La cosa più divertente, o interessante, dipende dai punti di vista, è cercare sulle carte le località che conosciamo. Sì, perché sulle carte sono scritti tutti i nomi di città e paesi che alla fine del XVI secolo erano note o rilevanti per gli interessi dello Stato della Chiesa e della geografia. Per fare un esempio, il mio bel paesino di origine, San Bartolomeo al Mare, in provincia di Imperia, Liguria, per esempio, sulla carta non è segnato, mentre è ricordata la vicina Cervo, un borgo medievale che all’epoca era sicuramente più grande e strutturato (aveva persino un castello) del piccolo Borgo San Bartolomeo, quattro case intorno alla chiesa. La stessa sorte capita a tantissimi altri paesini d’Italia che non sono contemplati nelle carte geografiche di questa galleria. Ma è divertente cercare località che si conoscono, individuare i nomi magari differenti da quelli attuali. E poi vedere come sono disegnate le coste, le montagne, i fiumi e i boschi… Disegnate nel mare qua e là si trovano le personificazioni dei venti e in corrispondenza delle città più importanti d’Italia, come Napoli, Genova, Firenze, Milano, sono rappresentate proprio le vedute di quelle città.

La personificazione dei mari e dei venti nella carta della Liguria (dov'è indicato Cervo!)

La personificazione dei mari e dei venti nella carta della Liguria (dov’è indicato Cervo!)

Alla fine del percorso, dopo aver visto l’Italia “contemporanea”, una mappa è dedicata all’Italia antica, di età romana.

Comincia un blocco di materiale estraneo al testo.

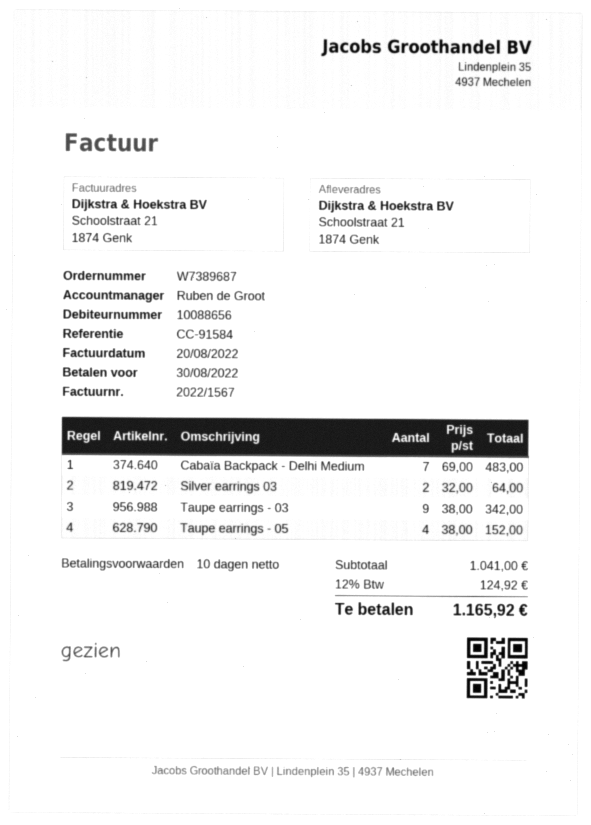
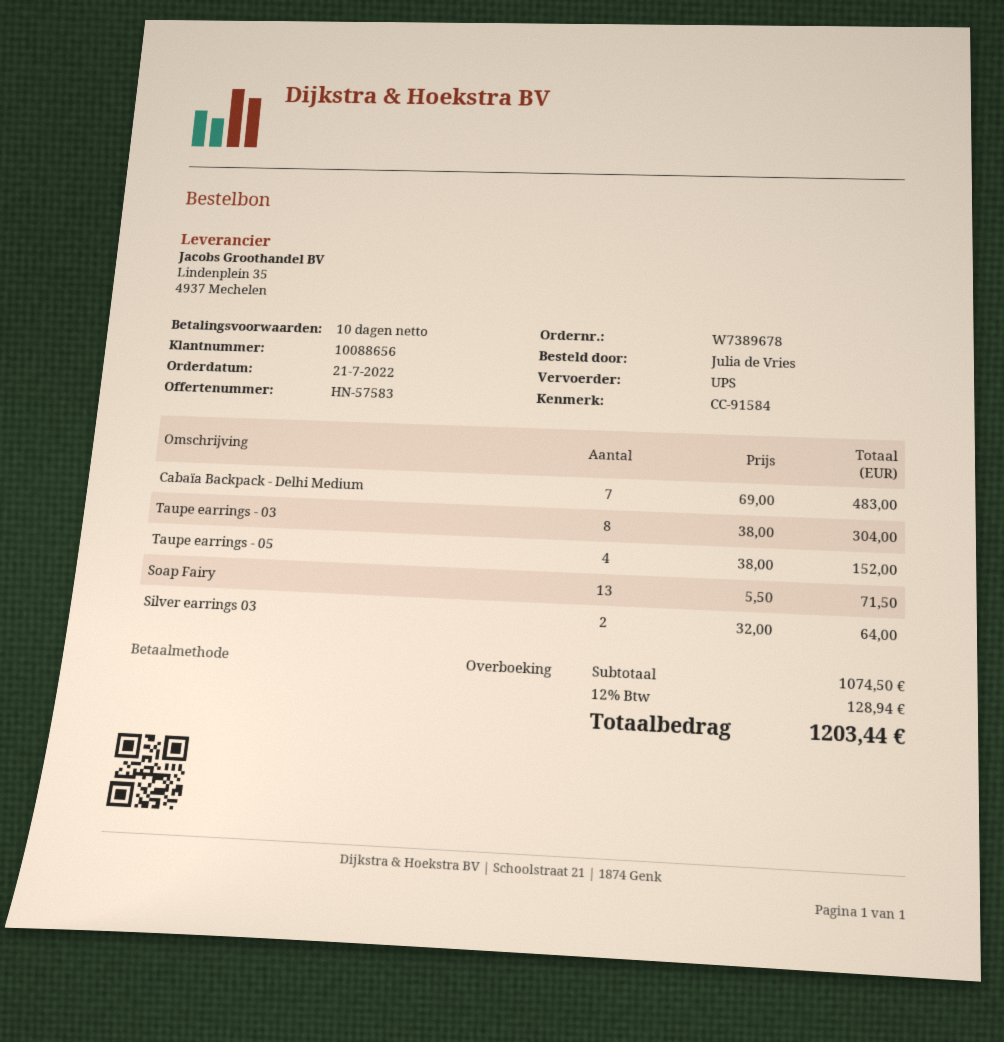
order number: W7389687 -> W7389678
Taupe earrings - 03: 9 x 38.00 = 342.00 -> 8 x 38.00 = 304.00
Soap Fairy: none -> 13 x 5.50 = 71.50
subtotal: 1041.00 -> 1074.50
tax: 12% = 124.92 -> 12% = 128.94
total: 1165.92 -> 1203.44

Lì sono segnati tutti i centri romani segnati sugli itinerari antichi. Nel XVI secolo la cultura umanistica era ben radicata negli ambienti colti delle varie corti italiane, tra cui quella papale, per cui una mappa dell’Italia antica era un esercizio di stile, di cultura, di antiquaria. Però su quella carta c’è segnato un sito, Lucus Bormani, che corrisponde all’insediamento romano che esisteva nella mia San Bartolomeo al Mare molto prima di noi. E la gioia nel vederlo scritto è grande.

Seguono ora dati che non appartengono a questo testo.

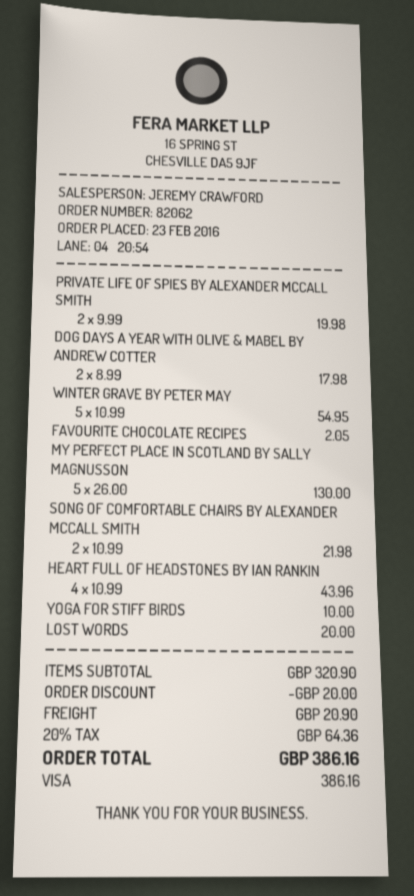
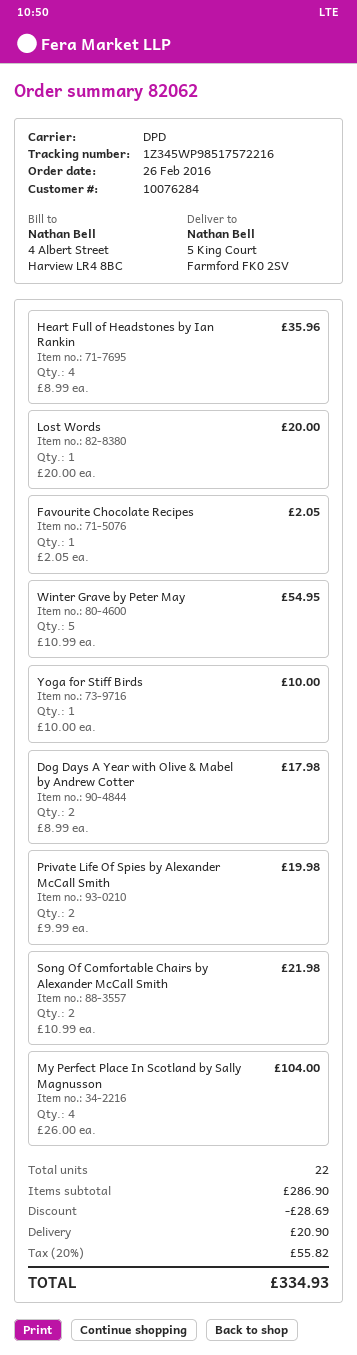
order date: 2016-02-23 -> 2016-02-26
MY PERFECT PLACE IN SCOTLAND BY SALLY MAGNUSSON: 5 x 26.00 = 130.00 -> 4 x 26.00 = 104.00
HEART FULL OF HEADSTONES BY IAN RANKIN: 4 x 10.99 = 43.96 -> 4 x 8.99 = 35.96
subtotal: 320.90 -> 286.90
discount: 20.00 -> 28.69
tax: 20% = 64.36 -> 20% = 55.82
total: 386.16 -> 334.93

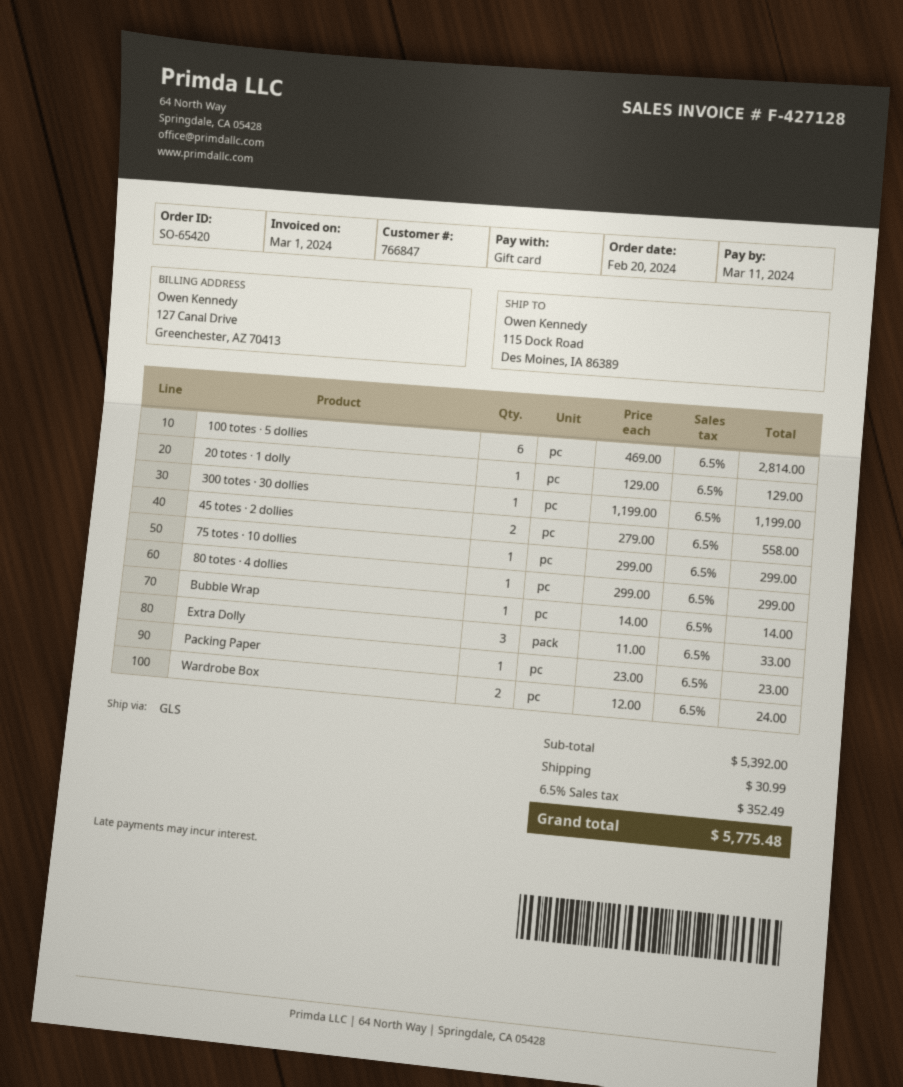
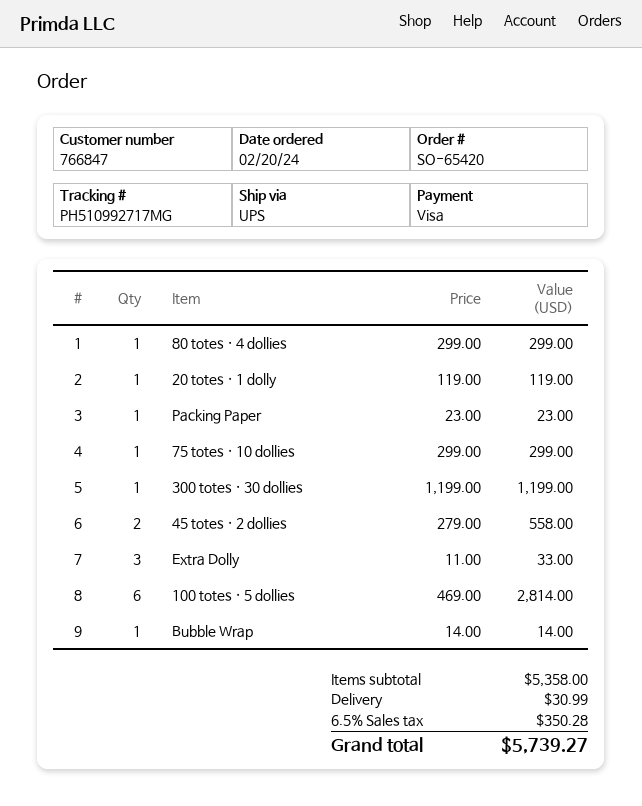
payment method: gift card -> Visa
shipping method: GLS -> UPS
20 totes · 1 dolly: 1 x 129.00 = 129.00 -> 1 x 119.00 = 119.00
Wardrobe Box: 2 x 12.00 = 24.00 -> none
subtotal: 5392.00 -> 5358.00
tax: 6.5% = 352.49 -> 6.5% = 350.28
total: 5775.48 -> 5739.27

Sul soffitto, il miracolo di San Francesco di Paola è posto in corrispondenza delle carte della Calabria

Sul soffitto, il miracolo di San Francesco di Paola è posto in corrispondenza delle carte della Calabria

Sul soffitto, intanto, se vi ricordate di alzare lo sguardo, troverete tante immagini di santi, di miracoli, di episodi religiosi, avvenuti nelle regioni di volta in volta rappresentate in parete. Per esempio, all’altezza della Calabria sul soffitto c’è un episodio della vita di San Francesco di Paola.

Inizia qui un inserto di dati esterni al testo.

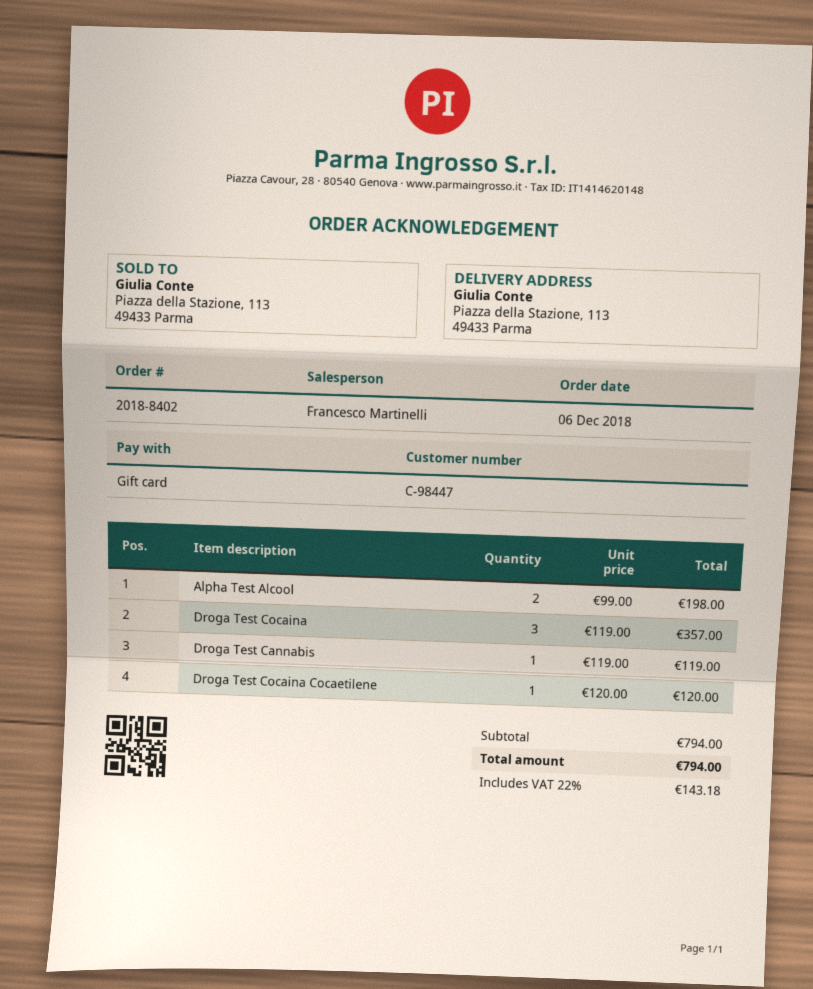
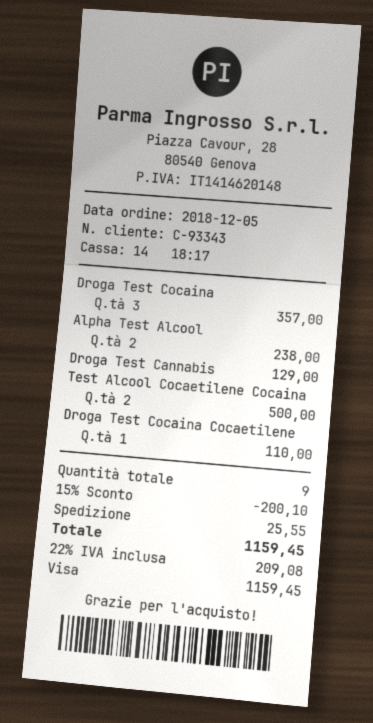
order date: 2018-12-06 -> 2018-12-05
customer number: C-98447 -> C-93343
payment method: gift card -> Visa
Alpha Test Alcool: 2 for 198.00 -> 2 for 238.00
Droga Test Cannabis: 1 for 119.00 -> 1 for 129.00
Droga Test Cocaina Cocaetilene: 1 for 120.00 -> 1 for 110.00
Test Alcool Cocaetilene Cocaina: none -> 2 for 500.00
discount: none -> 15% = 200.10
shipping: none -> 25.55
tax: 22% = 143.18 -> 22% = 209.08
total: 794.00 -> 1159.45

La visita della Galleria delle Carte Geografiche non può essere fatta in 5 minuti. E lo so che l’attrazione per le altre ali dei Musei Vaticani è grande, ma questa sezione merita davvero! Mostra un’Italia che non è più, un’Italia così com’era vista poco prima del Seicento. La cosa forse più particolare è riflettere sul fatto che le regioni rappresentate sono all’incirca le stesse regioni italiane di oggi, le quali a loro volta più o meno ricalcano le regiones di età romana. L’idea di Italia intesa come una nazione unica forse non era così peregrina già qualche secolo prima che i moti risorgimentali portassero davvero a unificare la penisola, e di fatto a mettere la parola fine allo Stato della Chiesa.